## [Task data]

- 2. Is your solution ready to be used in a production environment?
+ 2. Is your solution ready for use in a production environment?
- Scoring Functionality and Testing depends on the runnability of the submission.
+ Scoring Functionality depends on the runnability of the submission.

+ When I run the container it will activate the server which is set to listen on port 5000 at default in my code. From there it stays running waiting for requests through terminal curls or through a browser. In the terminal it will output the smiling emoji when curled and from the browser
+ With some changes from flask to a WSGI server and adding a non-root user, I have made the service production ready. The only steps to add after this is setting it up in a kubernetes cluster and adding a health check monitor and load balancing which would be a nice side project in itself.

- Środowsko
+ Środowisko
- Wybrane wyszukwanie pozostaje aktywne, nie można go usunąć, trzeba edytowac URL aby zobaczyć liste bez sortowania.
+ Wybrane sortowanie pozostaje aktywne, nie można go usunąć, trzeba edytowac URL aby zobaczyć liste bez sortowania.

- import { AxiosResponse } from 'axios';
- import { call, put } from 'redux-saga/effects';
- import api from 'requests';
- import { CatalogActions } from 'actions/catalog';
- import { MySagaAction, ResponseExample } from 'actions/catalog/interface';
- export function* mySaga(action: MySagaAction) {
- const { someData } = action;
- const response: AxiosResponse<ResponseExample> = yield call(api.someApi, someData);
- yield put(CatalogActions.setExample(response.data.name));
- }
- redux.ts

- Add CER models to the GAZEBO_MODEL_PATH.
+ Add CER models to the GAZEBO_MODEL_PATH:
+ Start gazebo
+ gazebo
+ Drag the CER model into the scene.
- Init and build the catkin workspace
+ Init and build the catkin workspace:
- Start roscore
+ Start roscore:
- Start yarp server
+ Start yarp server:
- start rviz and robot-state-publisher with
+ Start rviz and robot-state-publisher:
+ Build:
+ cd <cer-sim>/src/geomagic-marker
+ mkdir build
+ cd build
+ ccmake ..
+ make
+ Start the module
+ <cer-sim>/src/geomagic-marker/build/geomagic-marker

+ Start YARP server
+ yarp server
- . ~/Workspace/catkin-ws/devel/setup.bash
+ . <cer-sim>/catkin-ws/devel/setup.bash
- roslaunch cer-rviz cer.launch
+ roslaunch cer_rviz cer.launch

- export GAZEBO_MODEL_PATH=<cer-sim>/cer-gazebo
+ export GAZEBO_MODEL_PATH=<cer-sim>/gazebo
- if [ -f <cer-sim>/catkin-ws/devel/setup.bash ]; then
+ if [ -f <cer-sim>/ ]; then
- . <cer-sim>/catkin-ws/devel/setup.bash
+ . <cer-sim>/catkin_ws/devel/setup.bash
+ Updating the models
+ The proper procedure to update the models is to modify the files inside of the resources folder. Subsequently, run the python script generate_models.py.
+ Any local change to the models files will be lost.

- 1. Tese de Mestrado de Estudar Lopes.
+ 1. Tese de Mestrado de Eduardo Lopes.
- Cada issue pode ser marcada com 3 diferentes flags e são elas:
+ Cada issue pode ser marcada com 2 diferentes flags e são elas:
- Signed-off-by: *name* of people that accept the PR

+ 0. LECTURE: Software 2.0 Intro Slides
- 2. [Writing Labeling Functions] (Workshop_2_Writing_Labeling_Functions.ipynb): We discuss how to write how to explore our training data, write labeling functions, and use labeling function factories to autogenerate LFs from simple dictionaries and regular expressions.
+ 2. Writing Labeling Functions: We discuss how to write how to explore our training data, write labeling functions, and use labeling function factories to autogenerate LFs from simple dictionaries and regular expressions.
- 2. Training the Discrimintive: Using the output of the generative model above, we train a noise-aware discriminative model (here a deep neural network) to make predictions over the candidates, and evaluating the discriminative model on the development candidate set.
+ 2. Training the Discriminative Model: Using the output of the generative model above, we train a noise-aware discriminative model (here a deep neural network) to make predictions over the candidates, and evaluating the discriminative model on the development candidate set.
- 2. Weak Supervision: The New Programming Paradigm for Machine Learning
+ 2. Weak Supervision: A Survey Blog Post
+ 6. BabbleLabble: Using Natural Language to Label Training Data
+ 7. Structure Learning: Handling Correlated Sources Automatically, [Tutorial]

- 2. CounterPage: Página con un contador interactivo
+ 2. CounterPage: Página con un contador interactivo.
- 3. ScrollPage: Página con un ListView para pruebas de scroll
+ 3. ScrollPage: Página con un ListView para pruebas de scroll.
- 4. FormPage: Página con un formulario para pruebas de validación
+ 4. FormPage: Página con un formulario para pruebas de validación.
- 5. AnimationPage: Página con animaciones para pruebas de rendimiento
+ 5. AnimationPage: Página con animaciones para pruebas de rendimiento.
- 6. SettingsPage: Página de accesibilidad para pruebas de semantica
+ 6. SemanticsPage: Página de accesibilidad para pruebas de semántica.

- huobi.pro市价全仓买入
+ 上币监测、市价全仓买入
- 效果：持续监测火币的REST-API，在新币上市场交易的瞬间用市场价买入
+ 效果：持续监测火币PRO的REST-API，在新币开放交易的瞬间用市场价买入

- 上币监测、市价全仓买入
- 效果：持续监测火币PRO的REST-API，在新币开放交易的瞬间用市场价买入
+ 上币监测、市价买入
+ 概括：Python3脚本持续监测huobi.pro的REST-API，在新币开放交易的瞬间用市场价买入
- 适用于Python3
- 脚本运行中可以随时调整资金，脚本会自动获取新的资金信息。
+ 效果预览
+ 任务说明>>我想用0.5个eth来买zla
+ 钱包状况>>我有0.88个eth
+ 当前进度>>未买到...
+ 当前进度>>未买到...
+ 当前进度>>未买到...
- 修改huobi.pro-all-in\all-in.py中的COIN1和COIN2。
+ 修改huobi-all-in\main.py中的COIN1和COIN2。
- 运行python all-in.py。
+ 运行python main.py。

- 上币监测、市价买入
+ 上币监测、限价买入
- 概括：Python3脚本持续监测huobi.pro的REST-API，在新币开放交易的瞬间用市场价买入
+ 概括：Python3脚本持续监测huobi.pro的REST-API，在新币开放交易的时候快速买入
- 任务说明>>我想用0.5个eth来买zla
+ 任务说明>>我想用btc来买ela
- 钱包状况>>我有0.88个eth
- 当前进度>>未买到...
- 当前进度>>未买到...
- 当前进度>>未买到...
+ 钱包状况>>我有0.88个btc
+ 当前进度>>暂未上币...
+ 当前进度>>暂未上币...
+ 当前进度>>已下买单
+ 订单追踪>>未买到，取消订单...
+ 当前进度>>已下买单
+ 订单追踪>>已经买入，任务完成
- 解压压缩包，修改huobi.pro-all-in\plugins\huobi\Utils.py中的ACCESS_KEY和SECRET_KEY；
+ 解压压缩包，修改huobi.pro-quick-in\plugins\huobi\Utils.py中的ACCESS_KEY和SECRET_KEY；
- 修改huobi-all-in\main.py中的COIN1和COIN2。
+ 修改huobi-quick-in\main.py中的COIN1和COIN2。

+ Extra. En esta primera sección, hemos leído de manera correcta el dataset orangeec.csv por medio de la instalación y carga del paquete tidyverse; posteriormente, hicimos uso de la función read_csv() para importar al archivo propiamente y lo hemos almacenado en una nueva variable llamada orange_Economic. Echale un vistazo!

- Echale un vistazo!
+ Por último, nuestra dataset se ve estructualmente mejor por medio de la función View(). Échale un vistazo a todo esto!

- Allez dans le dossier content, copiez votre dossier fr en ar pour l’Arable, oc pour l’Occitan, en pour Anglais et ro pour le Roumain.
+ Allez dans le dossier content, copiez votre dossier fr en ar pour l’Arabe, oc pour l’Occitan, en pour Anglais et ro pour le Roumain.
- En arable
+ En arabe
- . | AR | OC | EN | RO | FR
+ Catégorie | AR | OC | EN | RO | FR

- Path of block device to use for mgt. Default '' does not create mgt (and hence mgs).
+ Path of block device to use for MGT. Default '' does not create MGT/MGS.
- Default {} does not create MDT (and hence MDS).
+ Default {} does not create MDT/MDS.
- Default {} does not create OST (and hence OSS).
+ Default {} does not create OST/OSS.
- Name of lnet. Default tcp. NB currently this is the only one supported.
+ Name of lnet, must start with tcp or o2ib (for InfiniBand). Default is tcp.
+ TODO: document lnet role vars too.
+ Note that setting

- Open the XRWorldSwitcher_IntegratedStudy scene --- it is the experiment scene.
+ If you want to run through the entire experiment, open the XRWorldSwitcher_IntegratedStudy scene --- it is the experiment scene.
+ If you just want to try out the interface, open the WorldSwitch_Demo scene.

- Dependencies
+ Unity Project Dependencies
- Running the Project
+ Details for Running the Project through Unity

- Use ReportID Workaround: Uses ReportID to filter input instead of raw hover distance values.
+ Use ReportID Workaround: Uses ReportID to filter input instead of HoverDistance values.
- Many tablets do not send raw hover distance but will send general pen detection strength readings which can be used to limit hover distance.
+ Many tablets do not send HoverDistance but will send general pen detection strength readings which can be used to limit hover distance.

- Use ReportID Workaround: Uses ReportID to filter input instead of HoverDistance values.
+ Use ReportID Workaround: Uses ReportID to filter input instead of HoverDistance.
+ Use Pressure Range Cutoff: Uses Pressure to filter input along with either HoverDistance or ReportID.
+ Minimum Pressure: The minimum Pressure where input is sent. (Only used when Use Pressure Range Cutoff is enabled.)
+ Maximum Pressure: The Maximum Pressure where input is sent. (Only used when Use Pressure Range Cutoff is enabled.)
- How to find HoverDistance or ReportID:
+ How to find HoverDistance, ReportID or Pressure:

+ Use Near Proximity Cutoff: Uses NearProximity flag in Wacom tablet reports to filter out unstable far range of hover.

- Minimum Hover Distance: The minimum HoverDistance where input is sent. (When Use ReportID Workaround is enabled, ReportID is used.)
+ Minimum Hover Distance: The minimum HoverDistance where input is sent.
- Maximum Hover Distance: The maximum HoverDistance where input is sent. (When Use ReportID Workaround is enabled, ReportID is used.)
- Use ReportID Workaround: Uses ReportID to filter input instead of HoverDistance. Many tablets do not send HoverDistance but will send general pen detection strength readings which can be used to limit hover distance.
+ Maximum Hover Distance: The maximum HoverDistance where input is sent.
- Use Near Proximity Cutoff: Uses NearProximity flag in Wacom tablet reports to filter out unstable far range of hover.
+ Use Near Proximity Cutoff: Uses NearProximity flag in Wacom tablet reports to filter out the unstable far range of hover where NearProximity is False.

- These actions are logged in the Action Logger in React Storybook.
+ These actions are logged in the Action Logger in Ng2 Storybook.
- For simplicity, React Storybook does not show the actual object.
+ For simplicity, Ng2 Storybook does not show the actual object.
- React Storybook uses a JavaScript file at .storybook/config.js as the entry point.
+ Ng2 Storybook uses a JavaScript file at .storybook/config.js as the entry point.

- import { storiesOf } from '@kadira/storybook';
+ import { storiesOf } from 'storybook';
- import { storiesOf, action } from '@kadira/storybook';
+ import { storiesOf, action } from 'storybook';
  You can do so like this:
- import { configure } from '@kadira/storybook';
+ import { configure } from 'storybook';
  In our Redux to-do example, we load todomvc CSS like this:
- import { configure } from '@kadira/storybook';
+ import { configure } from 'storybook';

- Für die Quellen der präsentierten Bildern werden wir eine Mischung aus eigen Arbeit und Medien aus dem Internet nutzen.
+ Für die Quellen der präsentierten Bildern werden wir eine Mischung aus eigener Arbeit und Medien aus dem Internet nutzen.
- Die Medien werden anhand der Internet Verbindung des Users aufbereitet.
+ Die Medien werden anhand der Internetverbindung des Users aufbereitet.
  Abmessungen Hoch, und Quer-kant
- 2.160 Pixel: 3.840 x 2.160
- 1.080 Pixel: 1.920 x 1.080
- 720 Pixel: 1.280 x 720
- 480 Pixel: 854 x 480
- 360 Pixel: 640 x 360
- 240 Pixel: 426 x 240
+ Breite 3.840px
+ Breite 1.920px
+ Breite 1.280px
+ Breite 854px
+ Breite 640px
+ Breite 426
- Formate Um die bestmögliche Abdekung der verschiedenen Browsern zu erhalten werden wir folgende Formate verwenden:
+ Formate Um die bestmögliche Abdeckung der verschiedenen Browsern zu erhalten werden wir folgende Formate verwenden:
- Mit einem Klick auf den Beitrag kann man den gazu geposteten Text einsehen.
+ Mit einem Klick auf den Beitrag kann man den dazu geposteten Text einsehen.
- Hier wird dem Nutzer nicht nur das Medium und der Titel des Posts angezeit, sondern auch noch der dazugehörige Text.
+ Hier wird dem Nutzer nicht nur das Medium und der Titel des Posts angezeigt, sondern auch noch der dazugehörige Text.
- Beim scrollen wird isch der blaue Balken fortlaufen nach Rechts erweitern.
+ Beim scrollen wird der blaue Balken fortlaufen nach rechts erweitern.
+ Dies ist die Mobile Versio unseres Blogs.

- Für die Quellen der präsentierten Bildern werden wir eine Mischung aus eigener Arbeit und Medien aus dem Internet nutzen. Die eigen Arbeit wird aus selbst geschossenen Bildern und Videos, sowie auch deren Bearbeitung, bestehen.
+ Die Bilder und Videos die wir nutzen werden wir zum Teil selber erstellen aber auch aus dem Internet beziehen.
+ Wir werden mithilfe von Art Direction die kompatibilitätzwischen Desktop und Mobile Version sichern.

## [Task to complete]
With the line holding "into the scene." as the first and the line holding "Updating the models" as the last, please transcribe exactly the lines of the material above in that range and nothing else.

## [Task answer]
+ Drag the CER model into the scene.
- Init and build the catkin workspace
+ Init and build the catkin workspace:
- Start roscore
+ Start roscore:
- Start yarp server
+ Start yarp server:
- start rviz and robot-state-publisher with
+ Start rviz and robot-state-publisher:
+ Build:
+ cd <cer-sim>/src/geomagic-marker
+ mkdir build
+ cd build
+ ccmake ..
+ make
+ Start the module
+ <cer-sim>/src/geomagic-marker/build/geomagic-marker

+ Start YARP server
+ yarp server
- . ~/Workspace/catkin-ws/devel/setup.bash
+ . <cer-sim>/catkin-ws/devel/setup.bash
- roslaunch cer-rviz cer.launch
+ roslaunch cer_rviz cer.launch

- export GAZEBO_MODEL_PATH=<cer-sim>/cer-gazebo
+ export GAZEBO_MODEL_PATH=<cer-sim>/gazebo
- if [ -f <cer-sim>/catkin-ws/devel/setup.bash ]; then
+ if [ -f <cer-sim>/ ]; then
- . <cer-sim>/catkin-ws/devel/setup.bash
+ . <cer-sim>/catkin_ws/devel/setup.bash
+ Updating the models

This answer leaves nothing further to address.